| Required work |
Copy out exactly the lines from the start of the data to the line containing "reference: BF-4777 -> BF-4767". Include both.

Segment Open

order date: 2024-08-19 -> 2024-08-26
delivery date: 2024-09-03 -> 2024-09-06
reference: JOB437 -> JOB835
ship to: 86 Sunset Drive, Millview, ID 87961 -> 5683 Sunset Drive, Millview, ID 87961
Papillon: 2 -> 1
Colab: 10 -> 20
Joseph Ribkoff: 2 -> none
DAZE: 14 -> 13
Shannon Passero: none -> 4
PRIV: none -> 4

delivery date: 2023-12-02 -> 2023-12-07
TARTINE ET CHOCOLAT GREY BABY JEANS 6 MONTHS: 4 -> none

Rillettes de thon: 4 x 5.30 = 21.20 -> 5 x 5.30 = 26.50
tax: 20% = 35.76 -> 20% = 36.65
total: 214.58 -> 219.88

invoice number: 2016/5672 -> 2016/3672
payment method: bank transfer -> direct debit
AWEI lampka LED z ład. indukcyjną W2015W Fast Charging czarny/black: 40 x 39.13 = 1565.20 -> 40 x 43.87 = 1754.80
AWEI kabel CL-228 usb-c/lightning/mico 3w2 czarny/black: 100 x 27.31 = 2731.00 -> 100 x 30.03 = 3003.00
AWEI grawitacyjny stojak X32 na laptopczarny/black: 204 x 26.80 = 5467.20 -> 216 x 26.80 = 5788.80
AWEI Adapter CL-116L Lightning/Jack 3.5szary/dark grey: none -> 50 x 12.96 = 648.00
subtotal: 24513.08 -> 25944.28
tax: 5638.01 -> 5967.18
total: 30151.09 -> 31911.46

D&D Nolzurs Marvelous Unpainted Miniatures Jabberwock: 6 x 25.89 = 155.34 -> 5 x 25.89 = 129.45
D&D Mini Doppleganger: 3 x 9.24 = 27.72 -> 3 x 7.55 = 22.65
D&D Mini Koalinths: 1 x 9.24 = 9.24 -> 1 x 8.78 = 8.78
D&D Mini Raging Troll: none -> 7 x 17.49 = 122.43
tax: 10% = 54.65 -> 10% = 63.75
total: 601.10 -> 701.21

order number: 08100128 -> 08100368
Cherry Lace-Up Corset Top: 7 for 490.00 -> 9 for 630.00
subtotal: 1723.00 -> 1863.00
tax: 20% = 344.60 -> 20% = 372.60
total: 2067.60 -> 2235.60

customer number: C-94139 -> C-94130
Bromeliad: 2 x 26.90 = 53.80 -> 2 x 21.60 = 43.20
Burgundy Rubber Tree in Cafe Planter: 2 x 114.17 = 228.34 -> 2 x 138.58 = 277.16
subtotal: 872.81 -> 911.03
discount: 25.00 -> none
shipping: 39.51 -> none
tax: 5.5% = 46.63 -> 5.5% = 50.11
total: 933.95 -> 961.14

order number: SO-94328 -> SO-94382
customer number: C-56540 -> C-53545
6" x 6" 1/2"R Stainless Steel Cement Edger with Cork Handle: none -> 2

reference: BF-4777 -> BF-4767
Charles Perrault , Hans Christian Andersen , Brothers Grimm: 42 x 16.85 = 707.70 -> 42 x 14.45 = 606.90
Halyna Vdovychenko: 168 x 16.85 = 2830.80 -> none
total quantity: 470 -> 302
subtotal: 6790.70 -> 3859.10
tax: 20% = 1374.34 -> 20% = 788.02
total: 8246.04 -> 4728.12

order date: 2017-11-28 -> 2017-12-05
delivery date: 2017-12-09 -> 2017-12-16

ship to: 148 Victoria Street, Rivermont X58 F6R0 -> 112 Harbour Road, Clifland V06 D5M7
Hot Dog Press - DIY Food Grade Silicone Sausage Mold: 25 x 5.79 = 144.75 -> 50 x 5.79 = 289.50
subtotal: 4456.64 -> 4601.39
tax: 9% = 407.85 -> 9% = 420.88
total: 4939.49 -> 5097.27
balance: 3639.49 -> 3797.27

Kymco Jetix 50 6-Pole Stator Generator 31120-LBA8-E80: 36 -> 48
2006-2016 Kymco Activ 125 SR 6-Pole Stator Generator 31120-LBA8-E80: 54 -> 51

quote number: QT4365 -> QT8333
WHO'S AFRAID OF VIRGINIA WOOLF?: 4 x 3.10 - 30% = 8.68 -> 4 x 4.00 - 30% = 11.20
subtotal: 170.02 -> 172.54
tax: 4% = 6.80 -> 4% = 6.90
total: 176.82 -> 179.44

Segment Closed

| Completed exercise |
order date: 2024-08-19 -> 2024-08-26
delivery date: 2024-09-03 -> 2024-09-06
reference: JOB437 -> JOB835
ship to: 86 Sunset Drive, Millview, ID 87961 -> 5683 Sunset Drive, Millview, ID 87961
Papillon: 2 -> 1
Colab: 10 -> 20
Joseph Ribkoff: 2 -> none
DAZE: 14 -> 13
Shannon Passero: none -> 4
PRIV: none -> 4

delivery date: 2023-12-02 -> 2023-12-07
TARTINE ET CHOCOLAT GREY BABY JEANS 6 MONTHS: 4 -> none

Rillettes de thon: 4 x 5.30 = 21.20 -> 5 x 5.30 = 26.50
tax: 20% = 35.76 -> 20% = 36.65
total: 214.58 -> 219.88

invoice number: 2016/5672 -> 2016/3672
payment method: bank transfer -> direct debit
AWEI lampka LED z ład. indukcyjną W2015W Fast Charging czarny/black: 40 x 39.13 = 1565.20 -> 40 x 43.87 = 1754.80
AWEI kabel CL-228 usb-c/lightning/mico 3w2 czarny/black: 100 x 27.31 = 2731.00 -> 100 x 30.03 = 3003.00
AWEI grawitacyjny stojak X32 na laptopczarny/black: 204 x 26.80 = 5467.20 -> 216 x 26.80 = 5788.80
AWEI Adapter CL-116L Lightning/Jack 3.5szary/dark grey: none -> 50 x 12.96 = 648.00
subtotal: 24513.08 -> 25944.28
tax: 5638.01 -> 5967.18
total: 30151.09 -> 31911.46

D&D Nolzurs Marvelous Unpainted Miniatures Jabberwock: 6 x 25.89 = 155.34 -> 5 x 25.89 = 129.45
D&D Mini Doppleganger: 3 x 9.24 = 27.72 -> 3 x 7.55 = 22.65
D&D Mini Koalinths: 1 x 9.24 = 9.24 -> 1 x 8.78 = 8.78
D&D Mini Raging Troll: none -> 7 x 17.49 = 122.43
tax: 10% = 54.65 -> 10% = 63.75
total: 601.10 -> 701.21

order number: 08100128 -> 08100368
Cherry Lace-Up Corset Top: 7 for 490.00 -> 9 for 630.00
subtotal: 1723.00 -> 1863.00
tax: 20% = 344.60 -> 20% = 372.60
total: 2067.60 -> 2235.60

customer number: C-94139 -> C-94130
Bromeliad: 2 x 26.90 = 53.80 -> 2 x 21.60 = 43.20
Burgundy Rubber Tree in Cafe Planter: 2 x 114.17 = 228.34 -> 2 x 138.58 = 277.16
subtotal: 872.81 -> 911.03
discount: 25.00 -> none
shipping: 39.51 -> none
tax: 5.5% = 46.63 -> 5.5% = 50.11
total: 933.95 -> 961.14

order number: SO-94328 -> SO-94382
customer number: C-56540 -> C-53545
6" x 6" 1/2"R Stainless Steel Cement Edger with Cork Handle: none -> 2

reference: BF-4777 -> BF-4767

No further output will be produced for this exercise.